*** Exercise data Section Begins ***

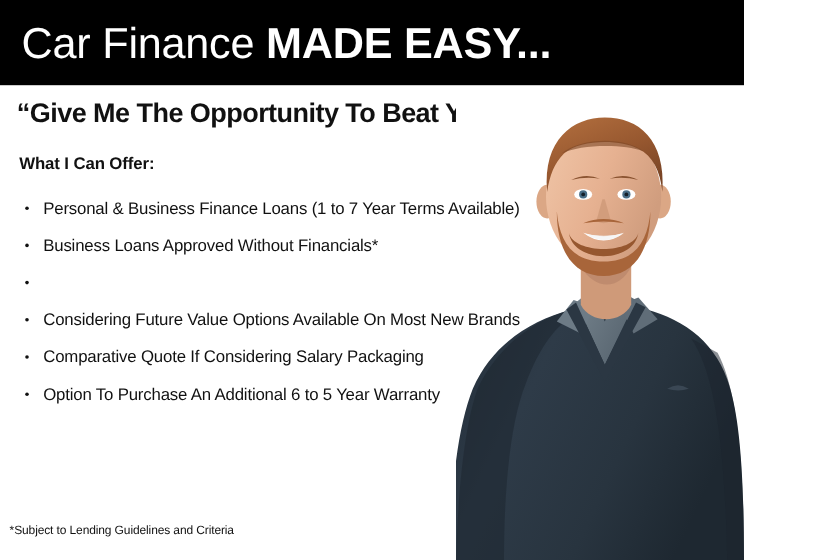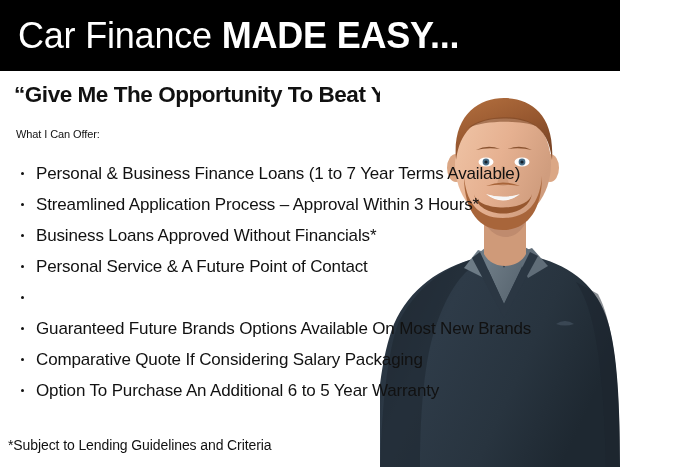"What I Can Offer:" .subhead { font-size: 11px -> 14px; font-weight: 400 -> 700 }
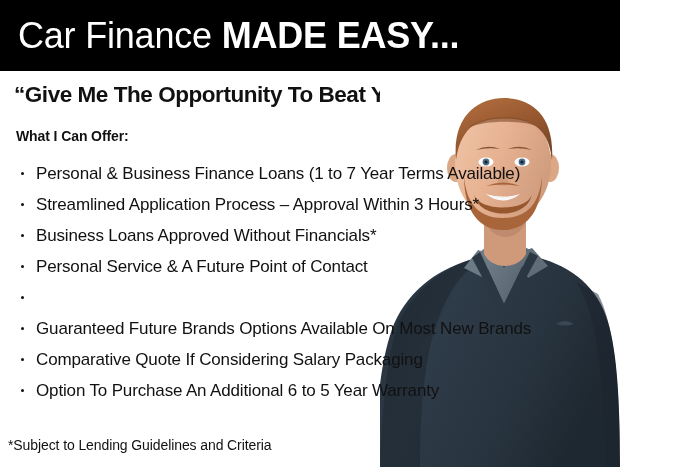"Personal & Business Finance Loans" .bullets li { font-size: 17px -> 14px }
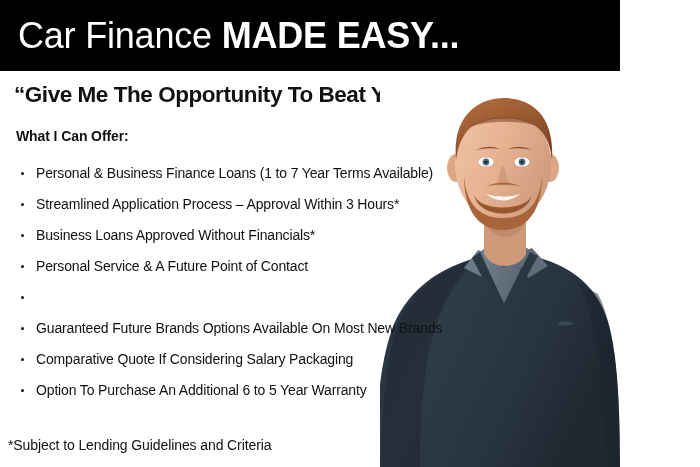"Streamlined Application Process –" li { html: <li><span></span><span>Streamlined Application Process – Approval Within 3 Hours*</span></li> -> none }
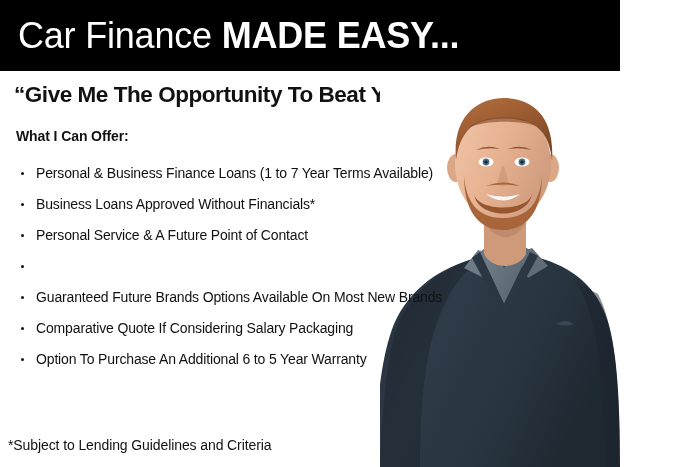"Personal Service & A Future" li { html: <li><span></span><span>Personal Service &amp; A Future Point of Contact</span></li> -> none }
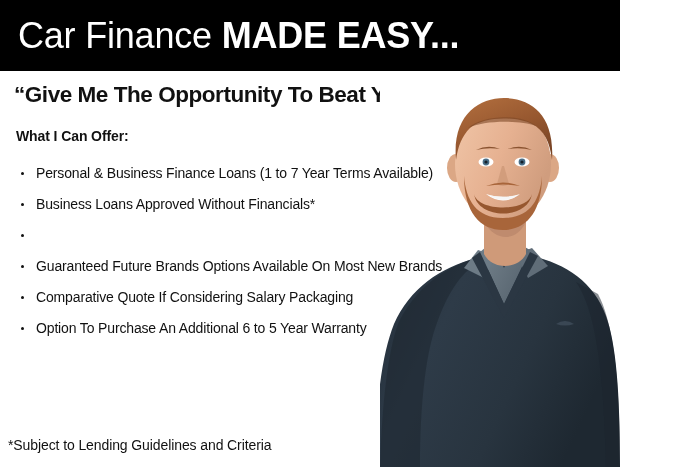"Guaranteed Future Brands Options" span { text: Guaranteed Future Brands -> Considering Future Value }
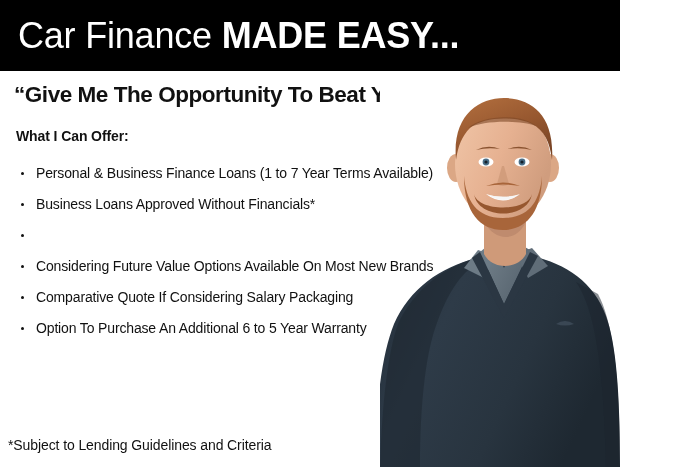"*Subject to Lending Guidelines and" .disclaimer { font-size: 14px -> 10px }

*** Exercise data Section Ends ***
*** Exercise data Section Begins ***

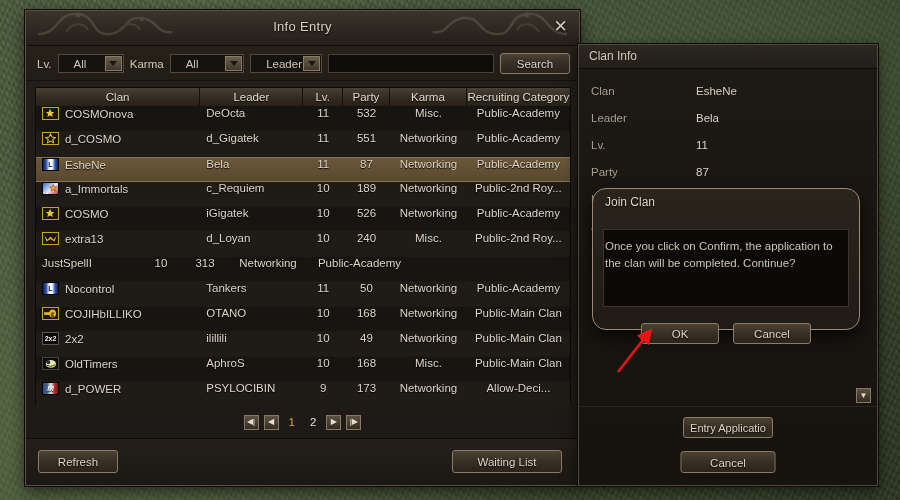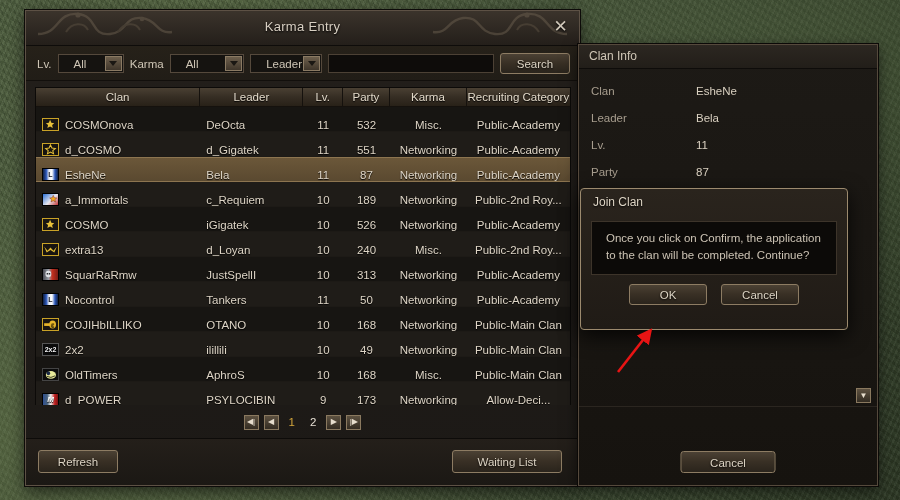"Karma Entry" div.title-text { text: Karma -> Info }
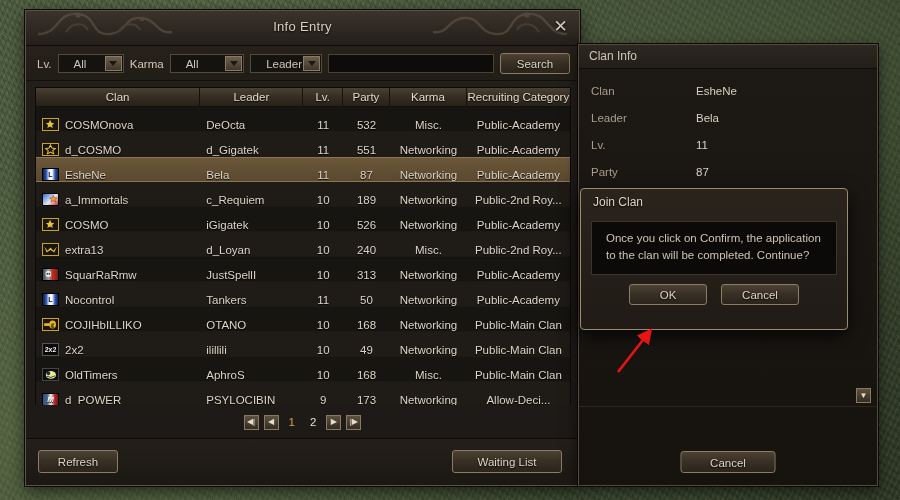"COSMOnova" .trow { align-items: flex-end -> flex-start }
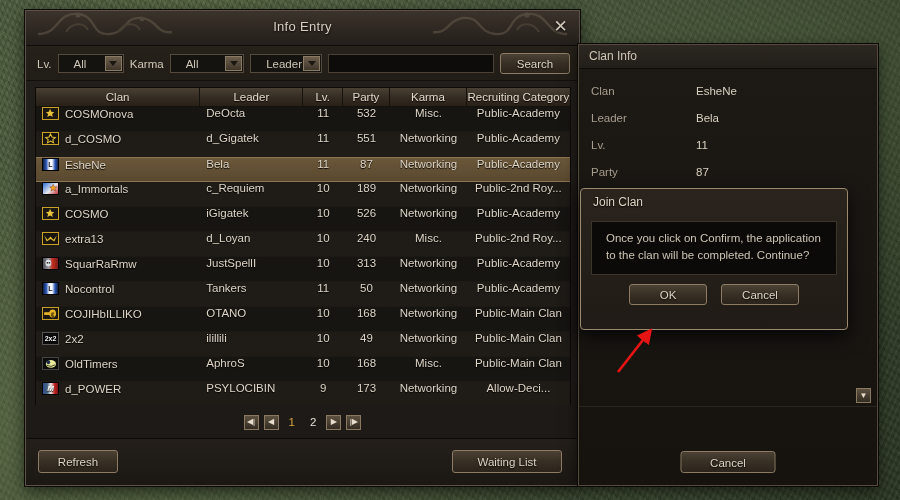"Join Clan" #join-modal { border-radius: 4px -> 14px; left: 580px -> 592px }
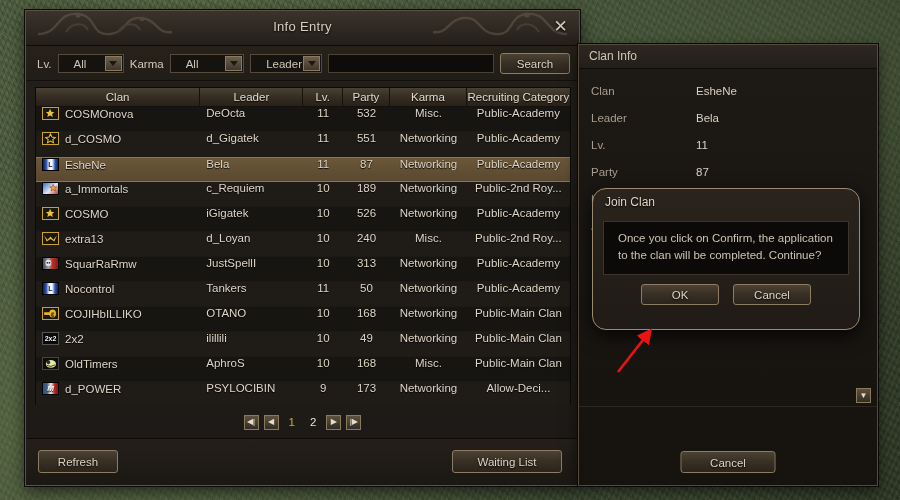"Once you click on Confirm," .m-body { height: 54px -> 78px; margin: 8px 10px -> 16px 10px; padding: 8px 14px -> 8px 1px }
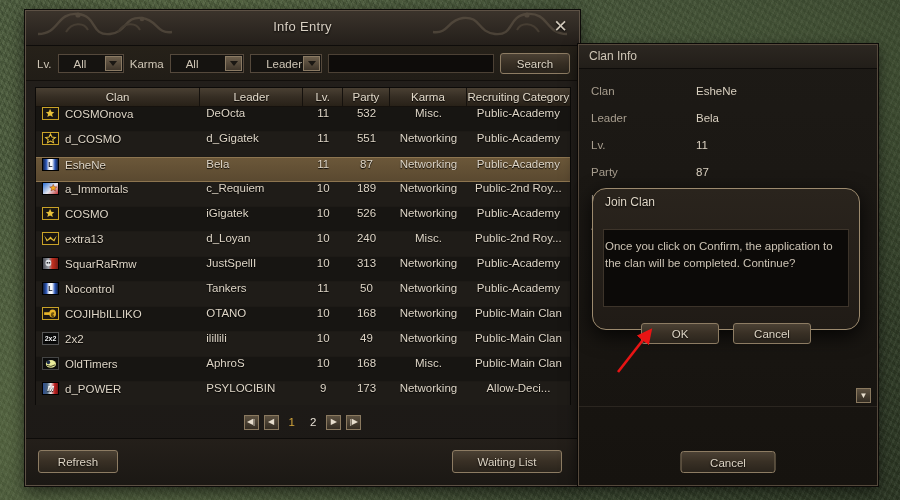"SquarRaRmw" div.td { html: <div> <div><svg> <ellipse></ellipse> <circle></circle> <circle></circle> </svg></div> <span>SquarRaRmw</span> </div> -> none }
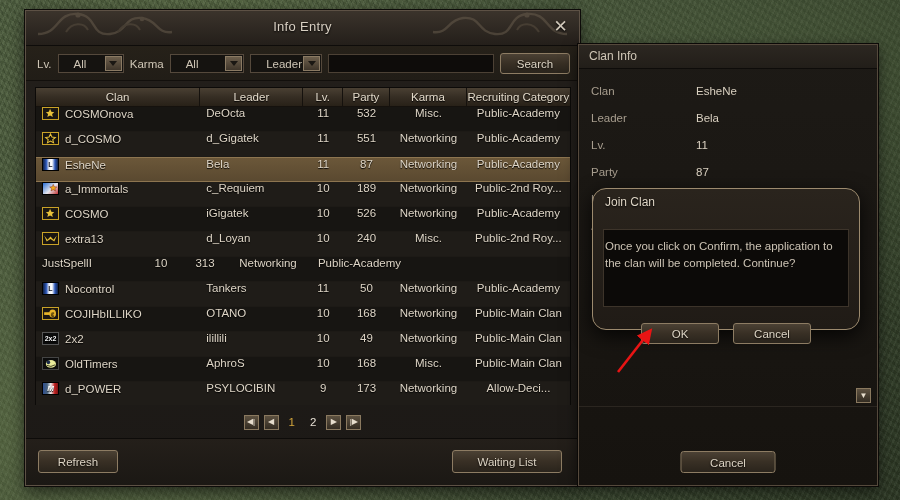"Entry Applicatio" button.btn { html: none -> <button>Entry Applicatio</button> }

*** Exercise data Section Ends ***

### Work to be completed
Please output the lines above beginning at the line with "font-size: 11px ->" and ending after the line with "to Lending Guidelines", precisely as written and with no pictures.

### Answer to the problem
"What I Can Offer:" .subhead { font-size: 11px -> 14px; font-weight: 400 -> 700 }
"Personal & Business Finance Loans" .bullets li { font-size: 17px -> 14px }
"Streamlined Application Process –" li { html: <li><span></span><span>Streamlined Application Process – Approval Within 3 Hours*</span></li> -> none }
"Personal Service & A Future" li { html: <li><span></span><span>Personal Service &amp; A Future Point of Contact</span></li> -> none }
"Guaranteed Future Brands Options" span { text: Guaranteed Future Brands -> Considering Future Value }
"*Subject to Lending Guidelines and" .disclaimer { font-size: 14px -> 10px }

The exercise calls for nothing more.